Dataset content ::

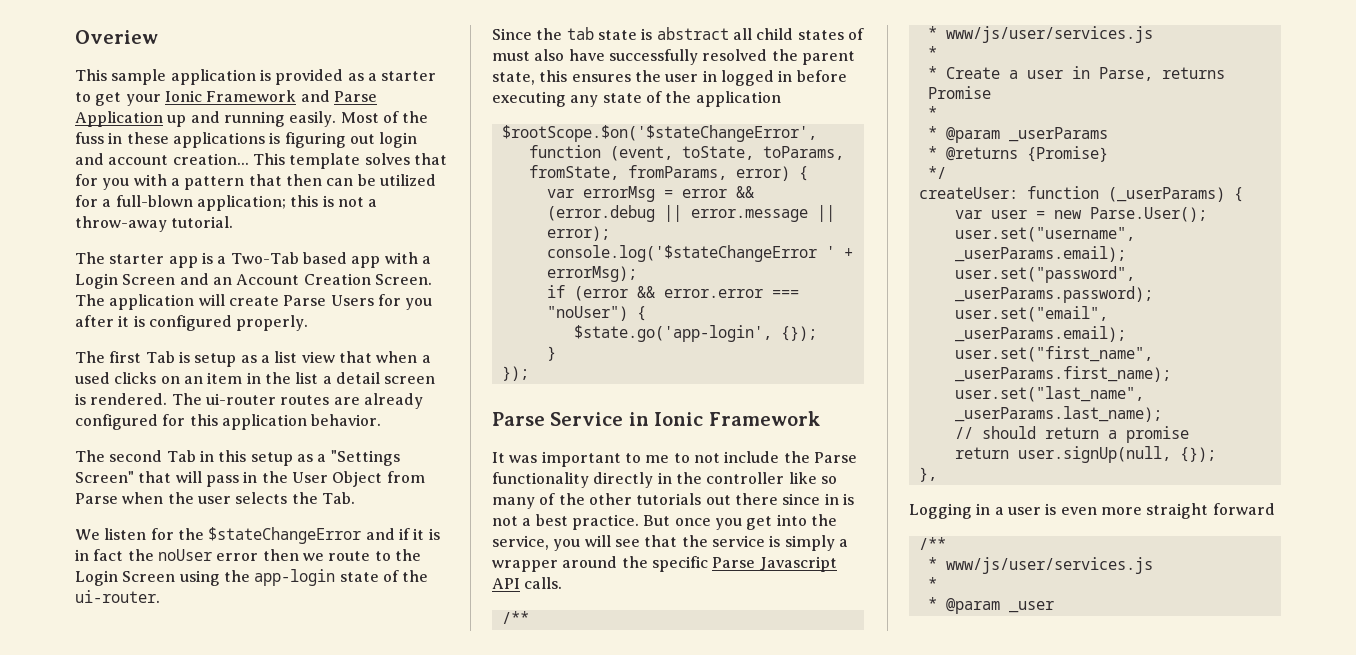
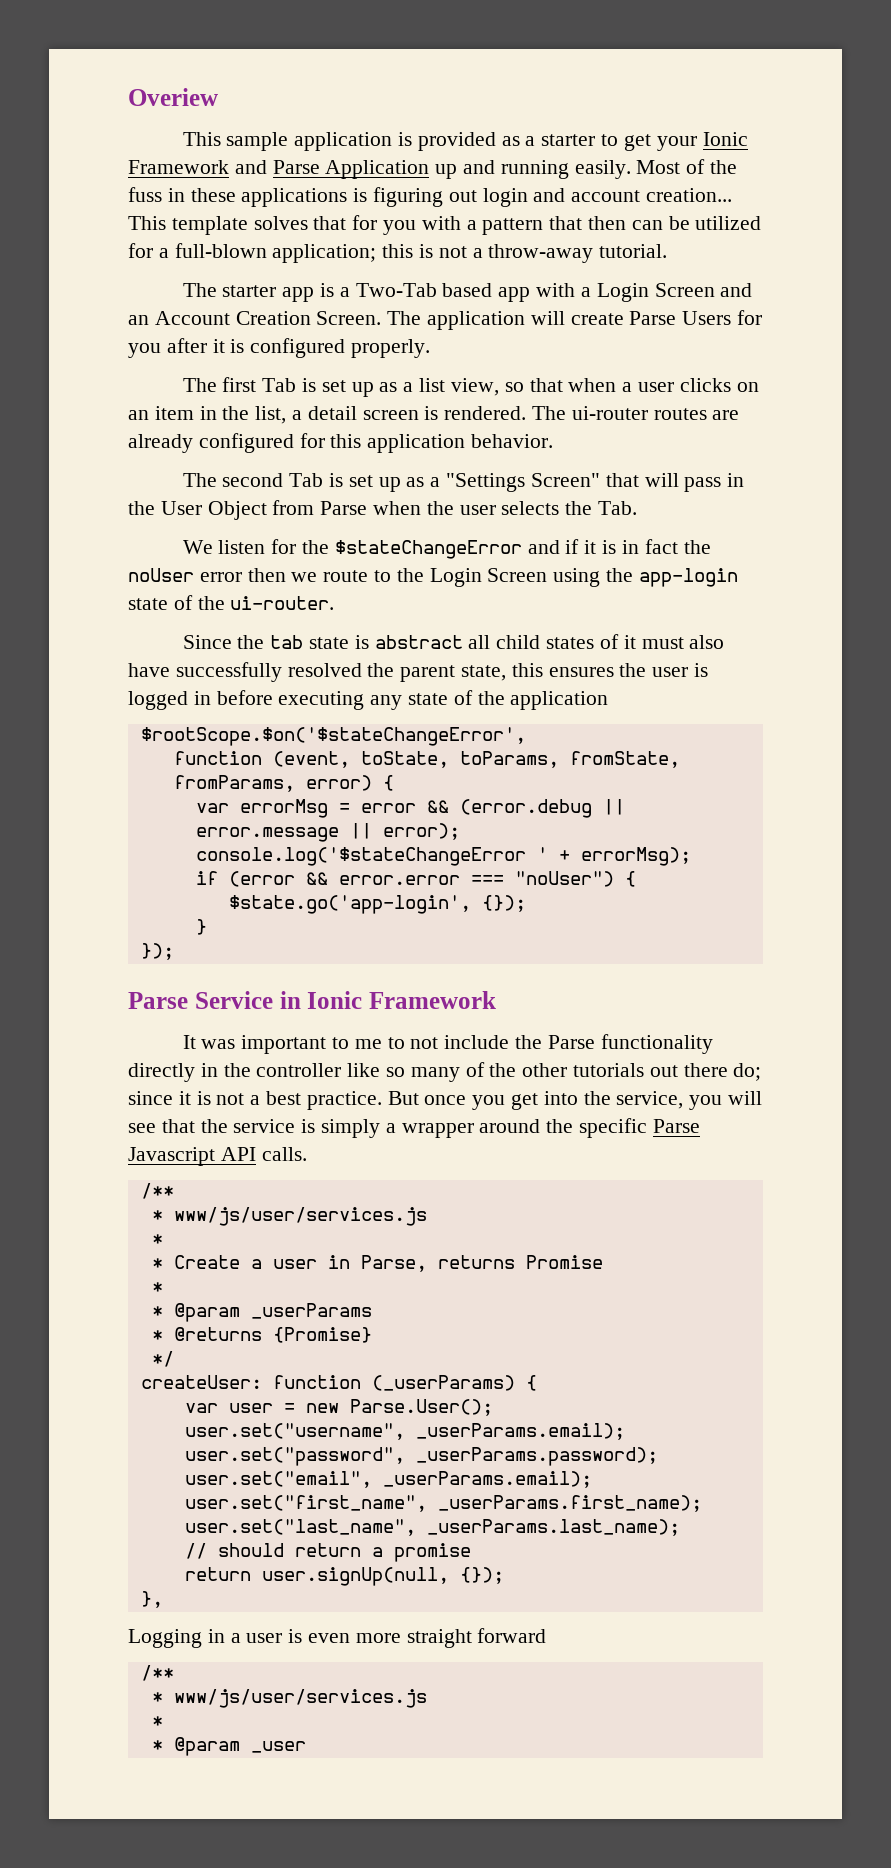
- The first Tab is setup as a list view that when a used clicks on an item in the list a detail screen is rendered.
+ The first Tab is set up as a list view, so that when a user clicks on an item in the list, a detail screen is rendered.
- The second Tab in this setup as a "Settings Screen" that will pass in the User Object from Parse when the user selects the Tab.
+ The second Tab is set up as a "Settings Screen" that will pass in the User Object from Parse when the user selects the Tab.
- Since the tab state is abstract all child states of must also have successfully resolved the parent state, this ensures the user in logged in before executing any state of the application
+ Since the tab state is abstract all child states of it must also have successfully resolved the parent state, this ensures the user is logged in before executing any state of the application
- It was important to me to not include the Parse functionality directly in the controller like so many of the other tutorials out there since in is not a best practice.
+ It was important to me to not include the Parse functionality directly in the controller like so many of the other tutorials out there do; since it is not a best practice.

The problem ::
Excluding the pictures, transcribe each entry above word for word.

Response for this exercise ::
- The first Tab is setup as a list view that when a used clicks on an item in the list a detail screen is rendered.
+ The first Tab is set up as a list view, so that when a user clicks on an item in the list, a detail screen is rendered.
- The second Tab in this setup as a "Settings Screen" that will pass in the User Object from Parse when the user selects the Tab.
+ The second Tab is set up as a "Settings Screen" that will pass in the User Object from Parse when the user selects the Tab.
- Since the tab state is abstract all child states of must also have successfully resolved the parent state, this ensures the user in logged in before executing any state of the application
+ Since the tab state is abstract all child states of it must also have successfully resolved the parent state, this ensures the user is logged in before executing any state of the application
- It was important to me to not include the Parse functionality directly in the controller like so many of the other tutorials out there since in is not a best practice.
+ It was important to me to not include the Parse functionality directly in the controller like so many of the other tutorials out there do; since it is not a best practice.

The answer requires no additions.